Review: HP TouchPad – First Thoughts

Persistence paid off, and I was finally able to get an HP TouchPad at the unbelievable price of $99.99.

I got to use it for about an hour last night, so this review is truly first thoughts from a tech geek that swapped his iPad 2 for an HP TouchPad for one night.

The model I’m reviewing here is the 16GB WiFi.

Packaging: I’m only mentioning it, because it was impressive. I’d say it was on par with the quality of the iPad packaging.  An inner box slides out of an outer shell, and the TouchPad is well cushioned and separated from the accessories.  The accessories are under a flap, and also divided from each other.

Accessories: You get a USB cable and a power adapter.  The power adapter is big. . in fact, it’s a bigger then the old-style plastic 35-mm film canisters, and the same shape.  The outlet prongs fold into the cylinder, but it’s still BIG.  If you’re packing light, it’ll be frustrating that the adapter is this big.

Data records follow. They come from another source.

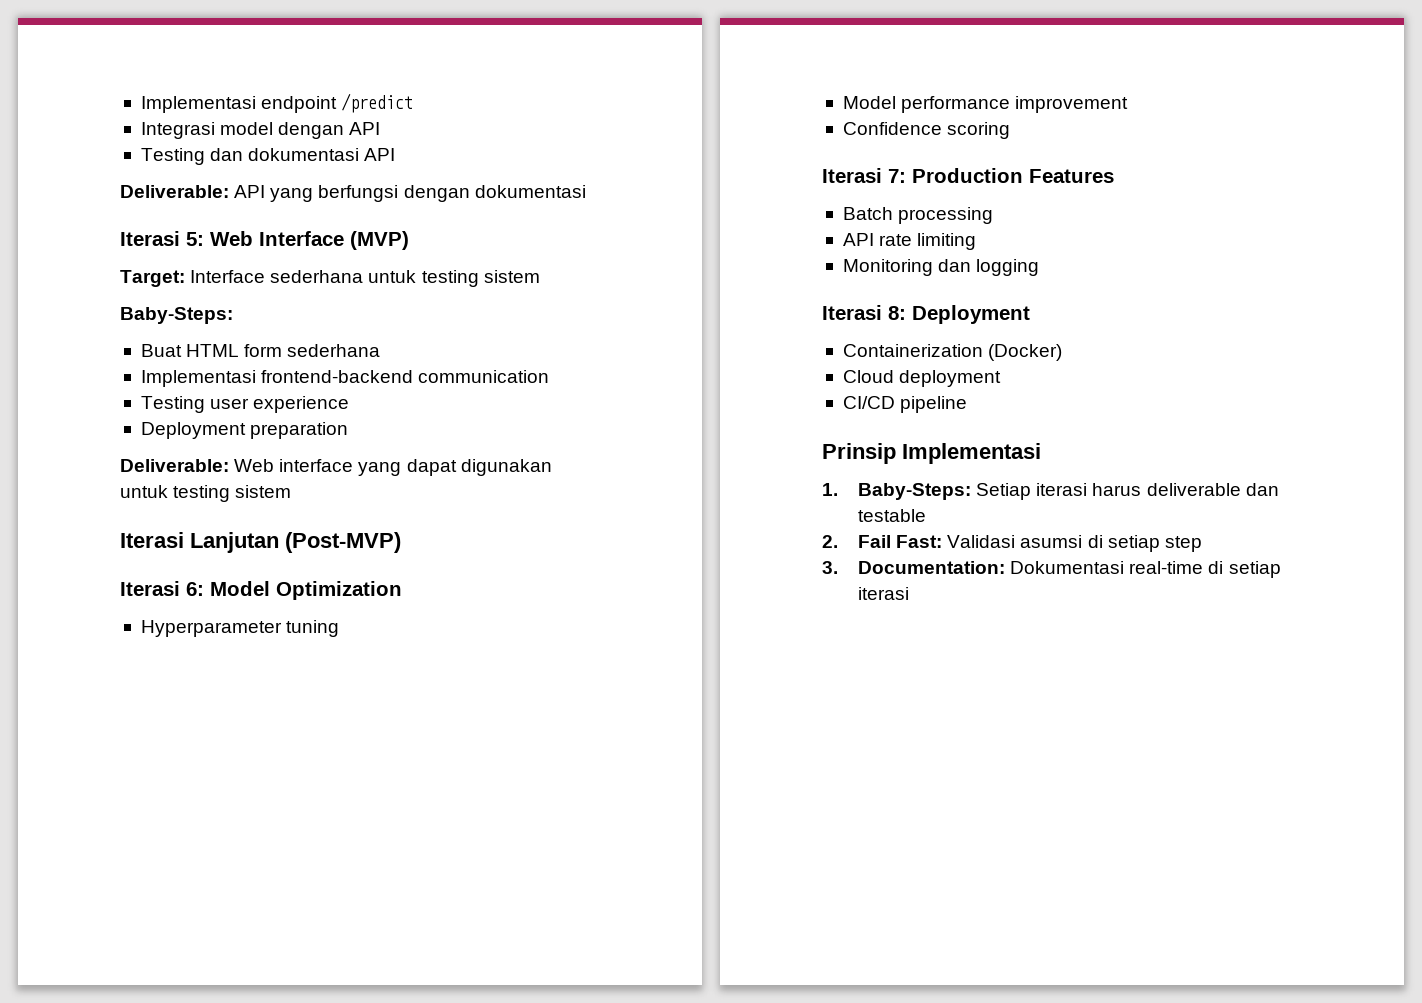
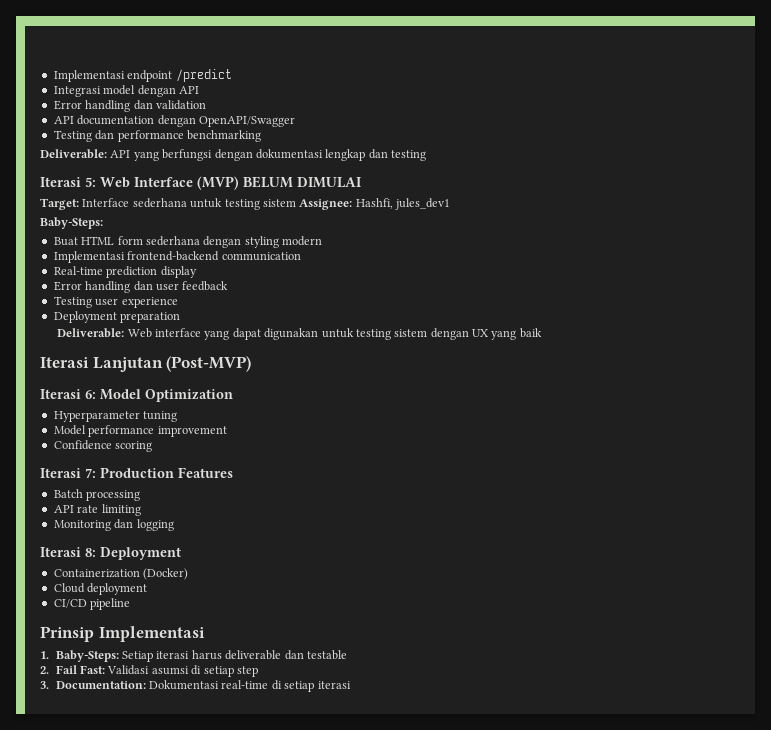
+ Error handling dan validation
+ API documentation dengan OpenAPI/Swagger
- Testing dan dokumentasi API
+ Testing dan performance benchmarking
- Deliverable: API yang berfungsi dengan dokumentasi
+ Deliverable: API yang berfungsi dengan dokumentasi lengkap dan testing
- Iterasi 5: Web Interface (MVP)
+ Iterasi 5: Web Interface (MVP) BELUM DIMULAI
- Target: Interface sederhana untuk testing sistem
+ Target: Interface sederhana untuk testing sistem Assignee: Hashfi, jules_dev1
- Buat HTML form sederhana
+ Buat HTML form sederhana dengan styling modern
+ Real-time prediction display
+ Error handling dan user feedback
- Deliverable: Web interface yang dapat digunakan untuk testing sistem
+ Deliverable: Web interface yang dapat digunakan untuk testing sistem dengan UX yang baik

The actual quality of both is nice, and it seems like they went out of their way to ensure this.  I bet someone in mgmt said, “OMG, we have to justify the cost of this mediocore product, make everything it comes with look like Bentley made it”.

Device: The TouchPad itself, in my opinion, is of a lower quality than both the iPad 1 and 2.  The chassis is plastic, and the buttons are “ok”.  It’s very similar to the design of the iPhone 3G, which, in my opinion, is also of inferior quality compared to the iPhone 2.5G, iPhone 4, iPad, and iPad 2.   I’ve heard rumors folks are having issues with cracking around the speakers and bottom port, and I believe it.  The design and build quality doesn’t instill the same confidence I have in other portable electronics.  That said, compared to Chinese import cheapo tablets in the $90 – $200 range, this thing is tank.

The screen is gorgeous.  No flaws here whatsoever in my limited play session.  Color rendition is good, brightness is good, viewing angle is good.  Job well done here.  The speakers are also pretty good.  I fired up Pandora and had no complaints.  I think the “beats” name is a bit of a stretch here, and I wonder how much better it could have sounded if they spent the money on the speakers instead of the licensing.  Regardless, it’s better than expected for the size of the device, and loud enough for quiet to moderately noisy environments if it’s right in front of you.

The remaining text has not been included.